Audio By Carbonatix
The Ghana Chamber of Telecommunications is calling for a review of portions of the Electronic Transfer Levy law to exclude the 1.5% charge on payment of salaries made via mobile money (MoMo).
Even before it starts implementation, the agency responsible, the Ghana Revenue Authority (GRA), admitted that how the controversial law was crafted makes it imperative that the tax is factored into the revenue mobilisation stream.
A Principal Revenue Officer and Head of the Project Management Unit at the Authority told JoyNews that salaries are paid from their bank accounts onto mobile money platforms, and the 1.50% fee will be deducted into the government coffers.
However, the Authority has indicated its readiness to implement it from Sunday, May 1.
But the Ghana Chamber of Telecommunications wants this and other key challenges addressed before the day of implementation.
The Chief Executive Officer (CEO) of the Chamber, Dr Kenneth Ashigbey, says they will be working with the government to ensure that all unintended consequences do not arise.
According to him, after addressing the issues raised, the controversial law will be a good law.
“Some of the challenges we have seen with the law, as has been passed, which we hope to take up, are a few discriminatory elements within what’s happening.

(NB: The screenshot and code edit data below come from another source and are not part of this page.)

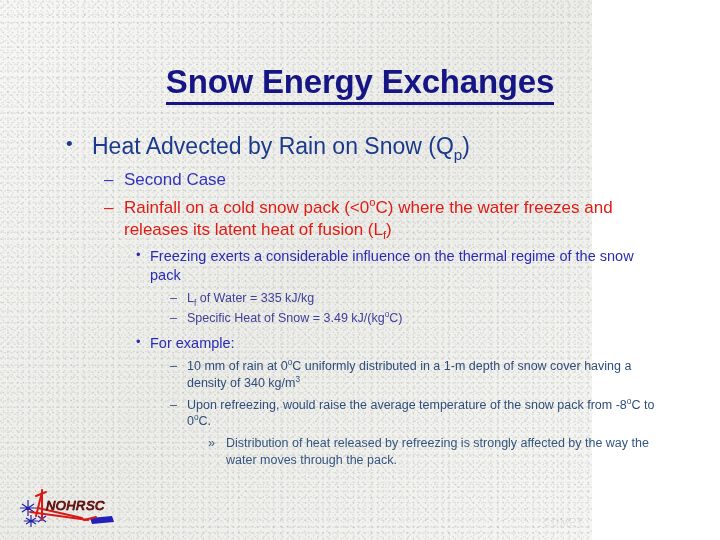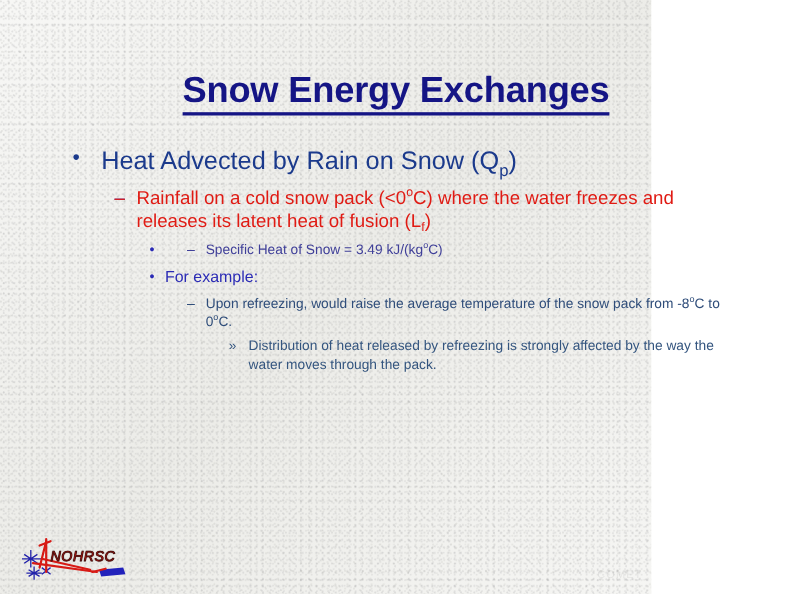--- a/index.html
+++ b/index.html
@@ -211,6 +211,7 @@
       </div>
       <div class="line lvl2" style="color: rgb(51, 51, 187);">
         <span class="marker" style="color: rgb(51, 51, 187);">–</span>
+        <span class="txt"><span>Second Case</span></span>
       </div>
       <div class="line lvl2 sp-top-6" style="color: rgb(224, 27, 20);">
         <span class="marker" style="color: rgb(224, 27, 20);">–</span>

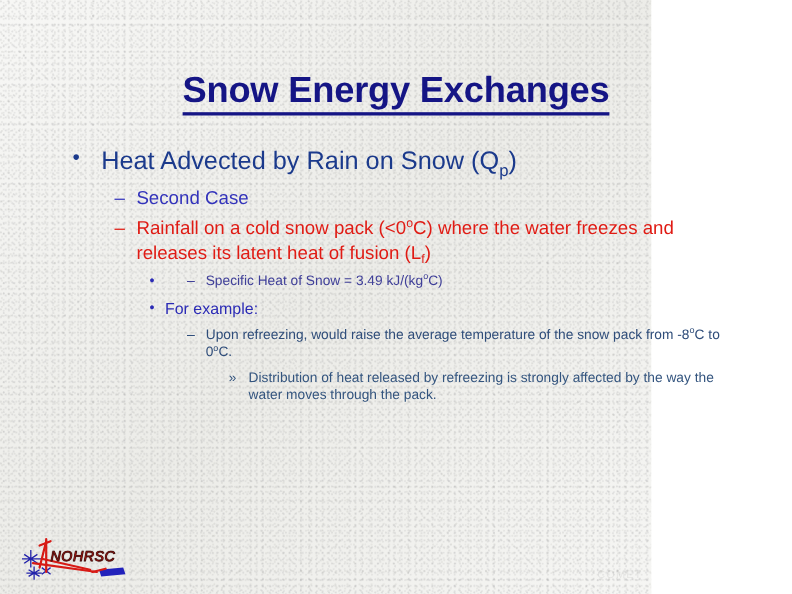--- a/index.html
+++ b/index.html
@@ -219,6 +219,7 @@
       </div>
       <div class="line lvl3" style="color: rgb(43, 43, 181);">
         <span class="marker" style="color: rgb(43, 43, 181);">•</span>
+        <span class="txt"><span>Freezing exerts a considerable influence on the thermal regime of the snow pack</span></span>
       </div>
       <div class="line lvl4" style="color: rgb(64, 64, 153);">
         <span class="marker" style="color: rgb(64, 64, 153);">–</span>

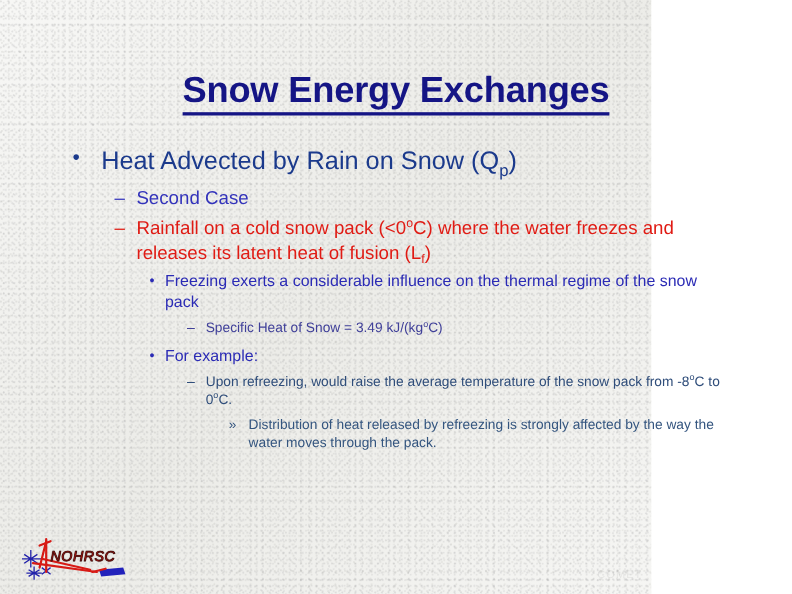--- a/index.html
+++ b/index.html
@@ -223,6 +223,7 @@
       </div>
       <div class="line lvl4" style="color: rgb(64, 64, 153);">
         <span class="marker" style="color: rgb(64, 64, 153);">–</span>
+        <span class="txt"><span>L</span><sub>f</sub><span> of Water  = 335 kJ/kg</span></span>
       </div>
       <div class="line lvl4" style="color: rgb(64, 64, 153);">
         <span class="marker" style="color: rgb(64, 64, 153);">–</span>

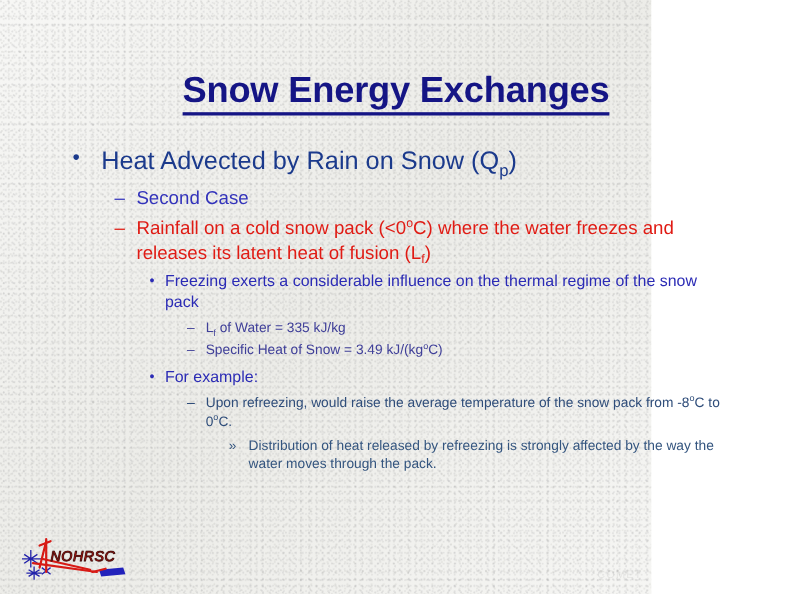--- a/index.html
+++ b/index.html
@@ -235,6 +235,7 @@
       </div>
       <div class="line lvl4 lvl4b" style="color: rgb(47, 77, 122);">
         <span class="marker" style="color: rgb(47, 77, 122);">–</span>
+        <span class="txt"><span>10 mm of rain at 0</span><sup>o</sup><span>C uniformly distributed in a 1-m depth of snow cover having a density of 340 kg/m</span><sup>3</sup></span>
       </div>
       <div class="line lvl4 lvl4b" style="color: rgb(47, 77, 122);">
         <span class="marker" style="color: rgb(47, 77, 122);">–</span>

"For example, if your salary is paid from a bank account, it won’t attract the E-Levy, but it will attract the E-Levy if you are paid with mobile money. That definitely is not equitable and is discriminatory.”
“We hope that going forward; such issues will be addressed. We know that one of the elements of a good tax is that it should not be discriminatory, especially due to the channels that one uses. All of these are things we will be working on with the government to ensure that the unintended consequences do not come and derail the government’s own digitalisation agenda that it’s put up,” he added.
Dr Kenneth Ashigbey made this known in an interview with Accra-based Citi TV.
About the law
The bill was passed on Tuesday, March 29, 2022, and was signed into law on Thursday, March 31, 2022, by President Nana Addo Dankwa Akufo-Addo.
The levy is a 1.5% tax on electronic transfers that include but is not limited to mobile money transfers done between accounts on the same network, mobile money transfers from an account on one network to a recipient on another network, transfers from bank accounts to mobile money accounts, and transfers from mobile money accounts to bank accounts.